• Wed, May 9 2012

Ask An OB/GYN: What’s ‘Normal’ Pregnancy Weight Gain And Post-Pregnancy Weight Loss

Did Jessica Simpson gain too much weight during her pregnancy? Did Victoria’s Secret model, Alessandra Ambrosio not gain enough weight? Did Beyonce lose her post-baby weight too quickly? Plenty of people think they have the answers just by looking at them and judging their appearance pre- and post-baby. But what are the real health concerns and medical guidelines for pregnancy weight gain?

On behalf of women everywhere who may be feeling pressured to have the perfect body while pregnant and fit back into those skinny jeans a few weeks later, we set out to get answers from a qualified professional–instead of snarky media headlines. We consulted with Dr. Myra Wick, a OB/GYN from the Mayo Clinic to get the real scoop on healthy pregnancy weight gain and weight loss. Take a look at what she had to say:

In your opinion, why are people so fascinated by how much weight celebrities like Jessica Simpson gain during pregnancy?

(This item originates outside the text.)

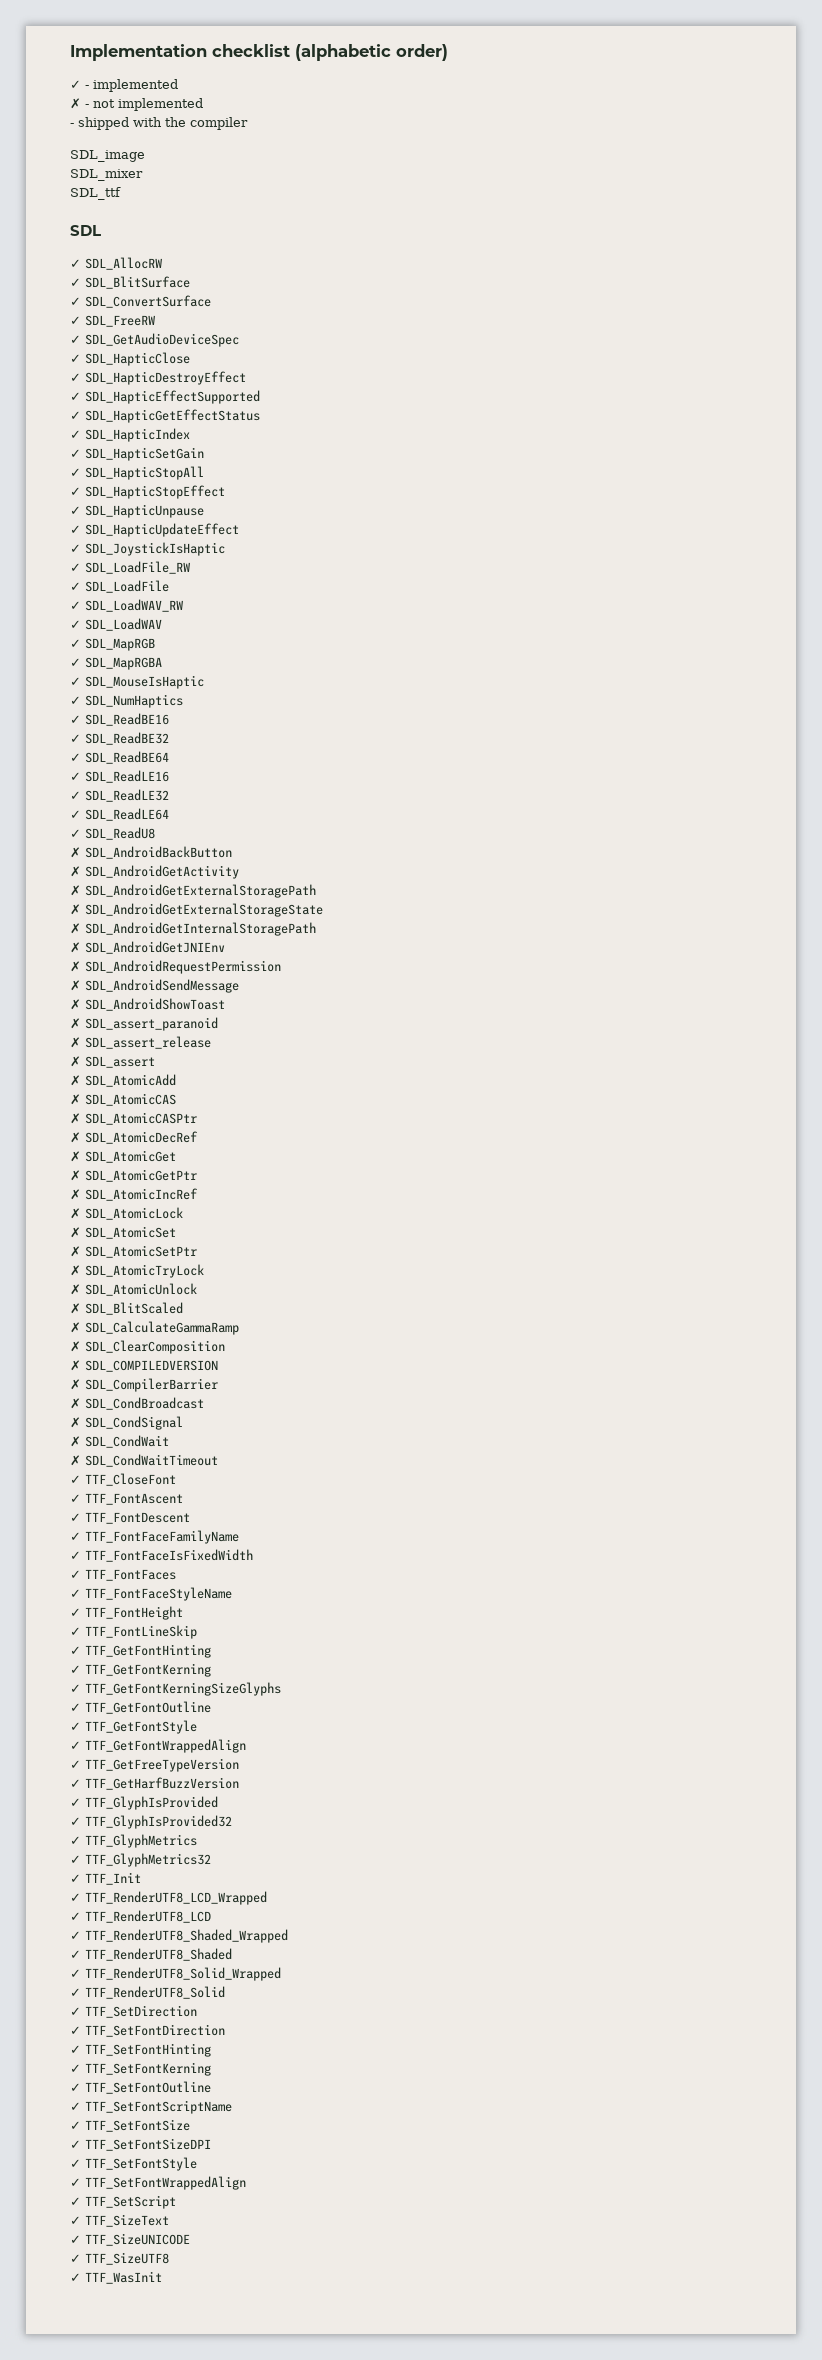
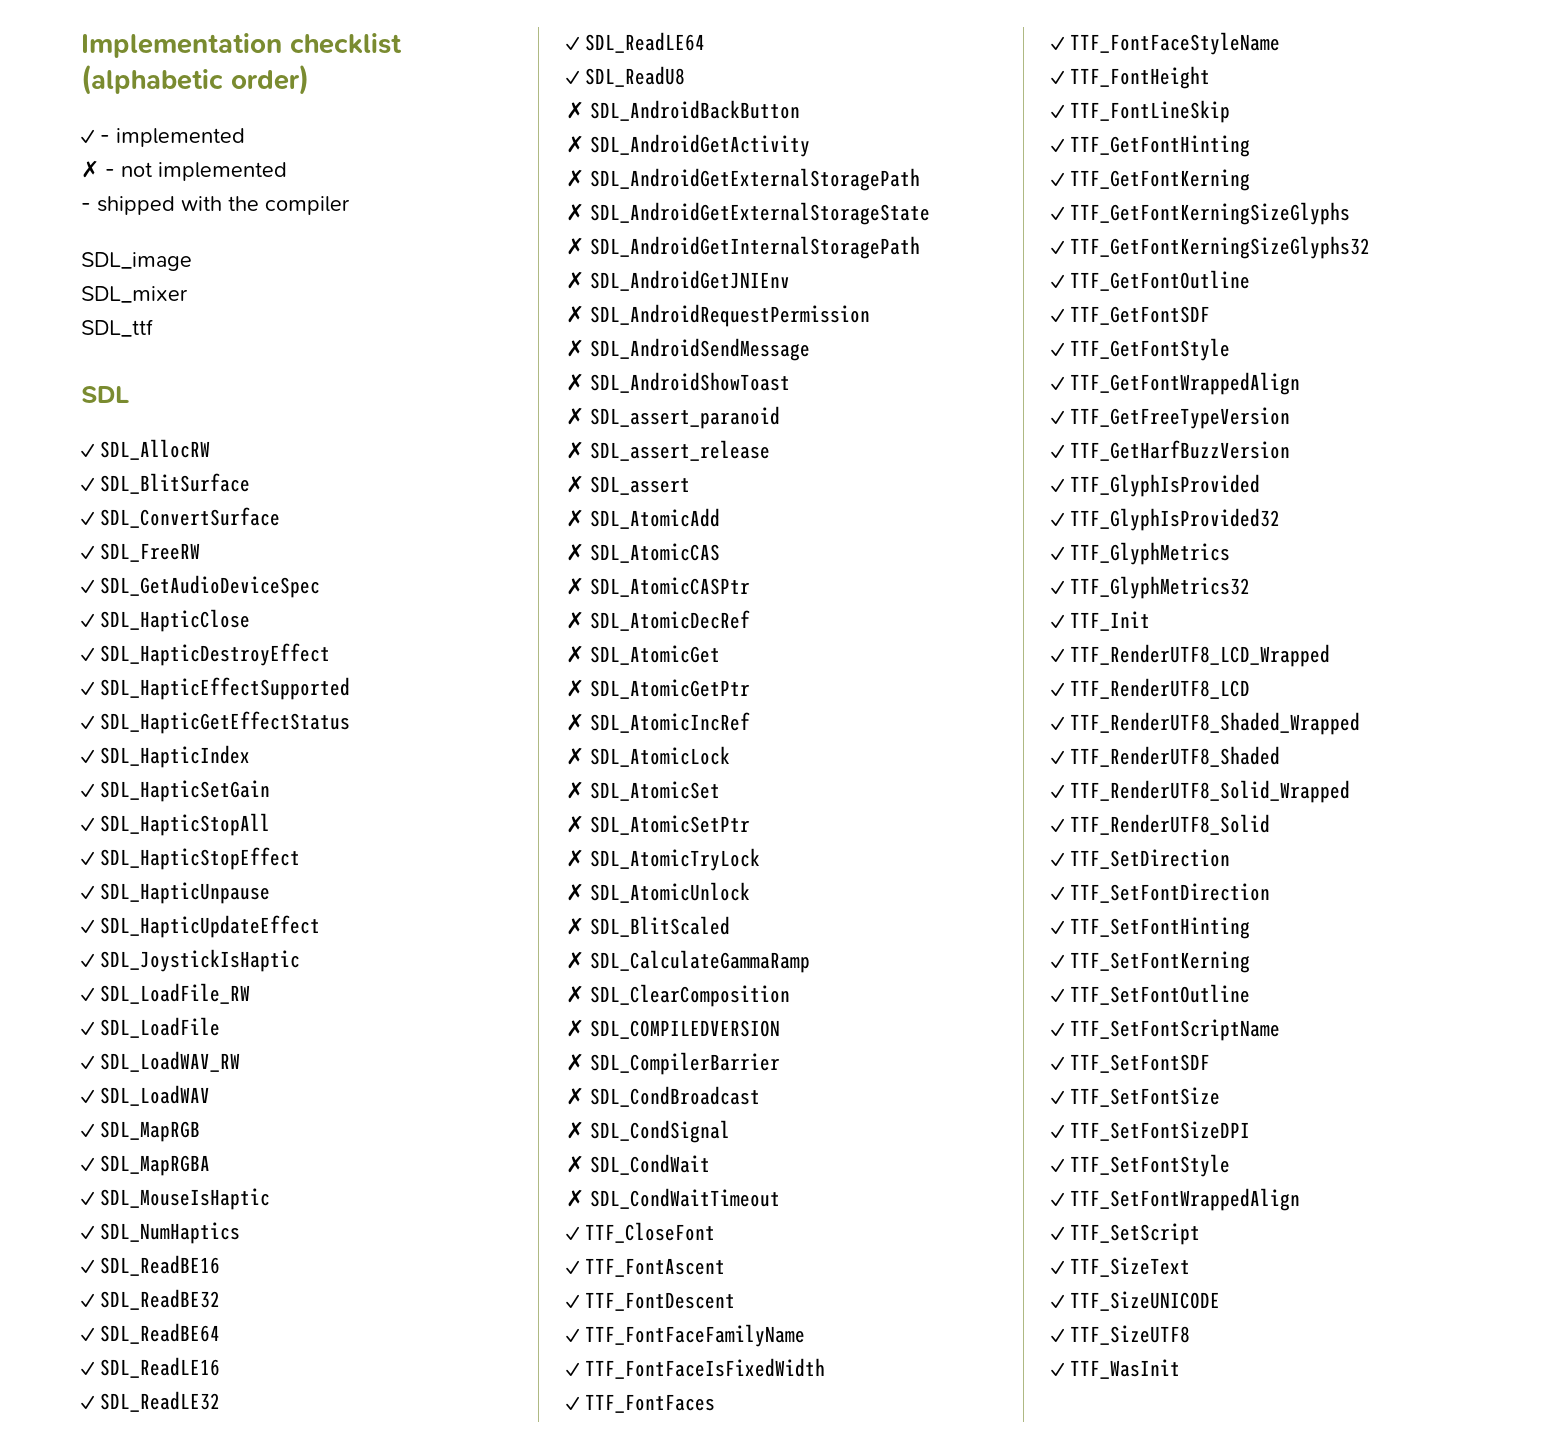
+ ✓ TTF_GetFontKerningSizeGlyphs32
+ ✓ TTF_GetFontSDF
+ ✓ TTF_SetFontSDF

I think it’s just like anything else with celebrities–we’re interested in who they’re dating, what they look like, what they’re wearing…it’s part of the whole celebrity thing and our fascination with them. When looking at their bodies during pregnancy, people just need to be careful because these celebrities are likely to have trainers and people preparing their food for them–things that most people don’t have.

What really is the normal or healthy amount of weight to gain during pregnancy?

It really depends on your BMI, and that is something that people can easily calculate with their weight and height.

  • If you are underweight with a BMI under 18.5, the normal pregnancy weight gain is 28-40 pounds.
  • If your BMI is normal and between 18.5-24.9, the normal weight gain is 25-35 pounds.
  • For women who are overweight with a BMI of 25-29.9, their weight gain would be less with 15-25 pounds being healthy.
  • For obese women with a BMI over 30, their recommended weight gain is 11-15 pounds.

And for those who are morbidly obese with a BMI over 40, the guidelines state they should only gain six to 11 pounds, if anything at all; if they don’t gain any weight during pregnancy, there aren’t any ill effects with the baby. These guidelines were originally developed more for underweight women to protect the baby.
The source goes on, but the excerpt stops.